Detected change data
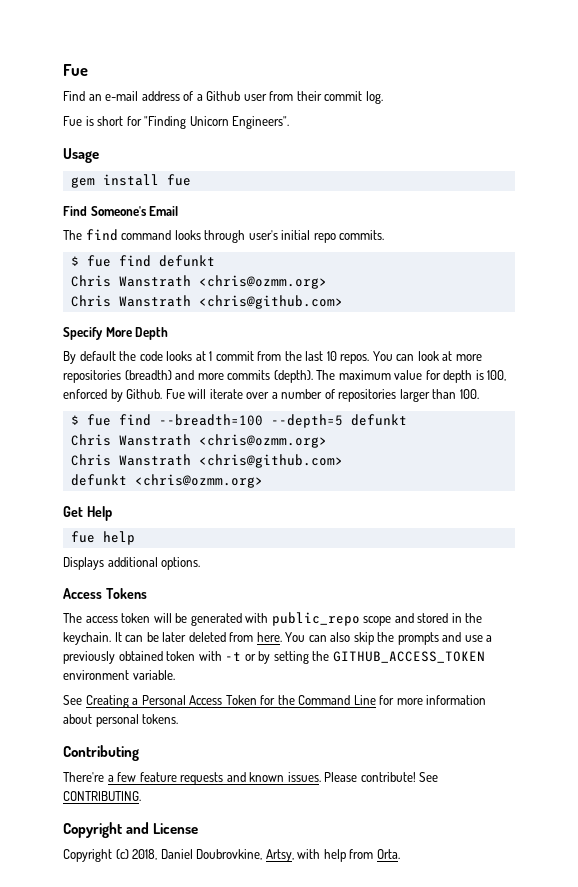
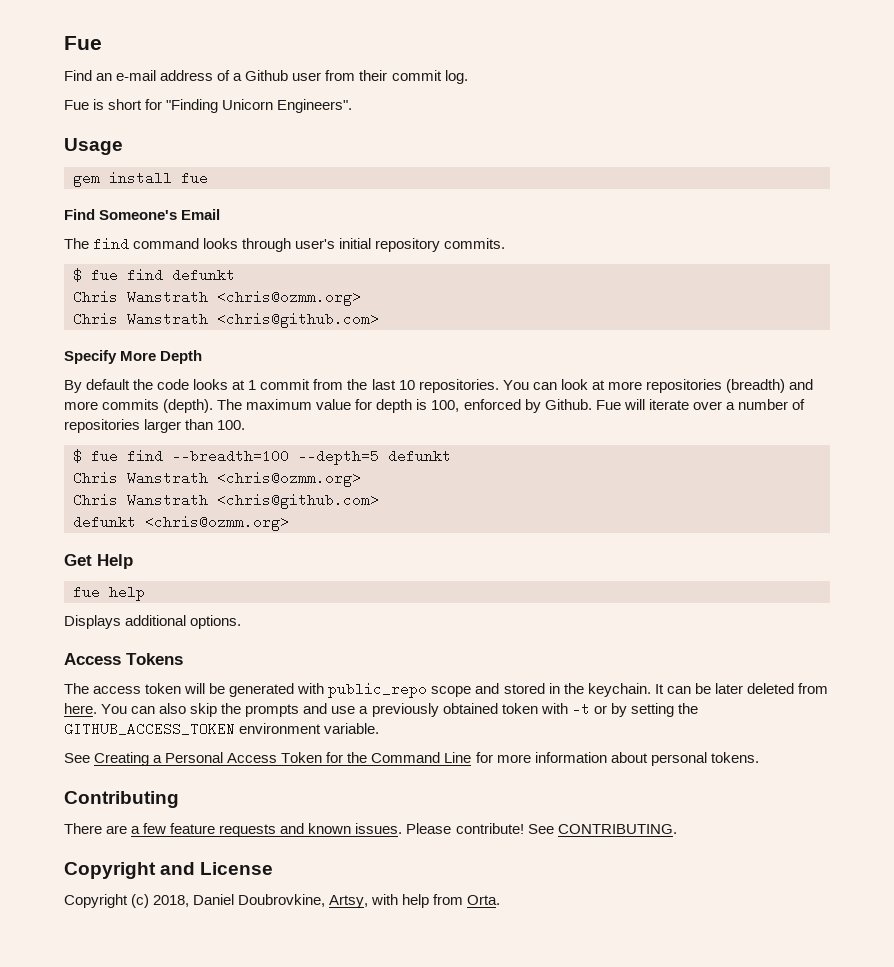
- The find command looks through user's initial repo commits.
+ The find command looks through user's initial repository commits.
- By default the code looks at 1 commit from the last 10 repos.
+ By default the code looks at 1 commit from the last 10 repositories.
- There're a few feature requests and known issues.
+ There are a few feature requests and known issues.

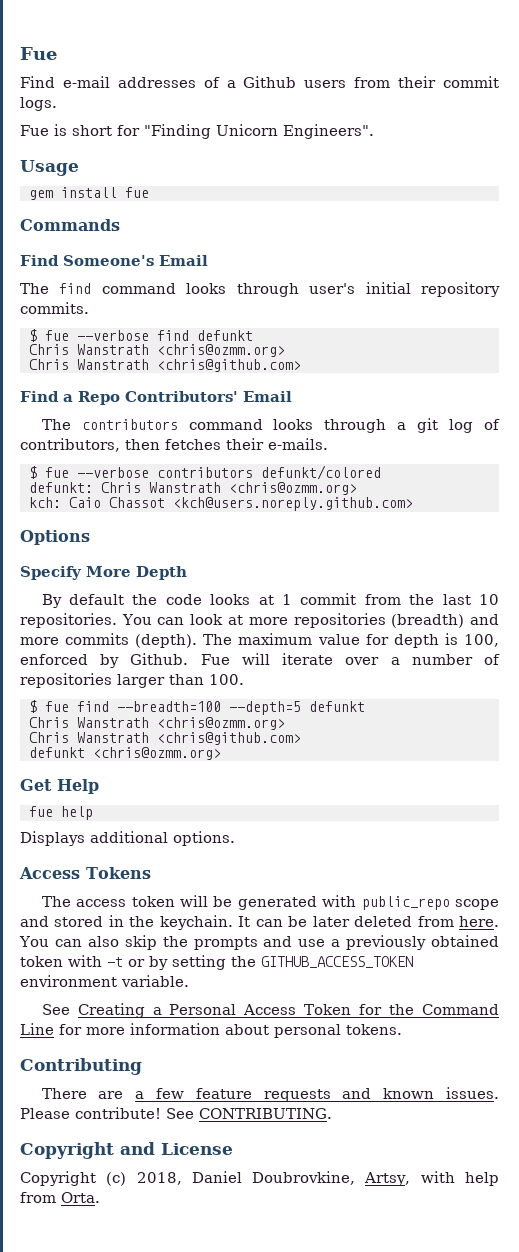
- Find an e-mail address of a Github user from their commit log.
+ Find e-mail addresses of a Github users from their commit logs.
+ Commands
- $ fue find defunkt
+ $ fue --verbose find defunkt
+ Find a Repo Contributors' Email
+ The contributors command looks through a git log of contributors, then fetches their e-mails.
+ $ fue --verbose contributors defunkt/colored
+ defunkt: Chris Wanstrath <chris@ozmm.org>
+ kch: Caio Chassot <kch@users.noreply.github.com>
+ Options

● Exercise directions
Pull out every line in the data above that has the word "issues".

● Task answer
- There're a few feature requests and known issues.
+ There are a few feature requests and known issues.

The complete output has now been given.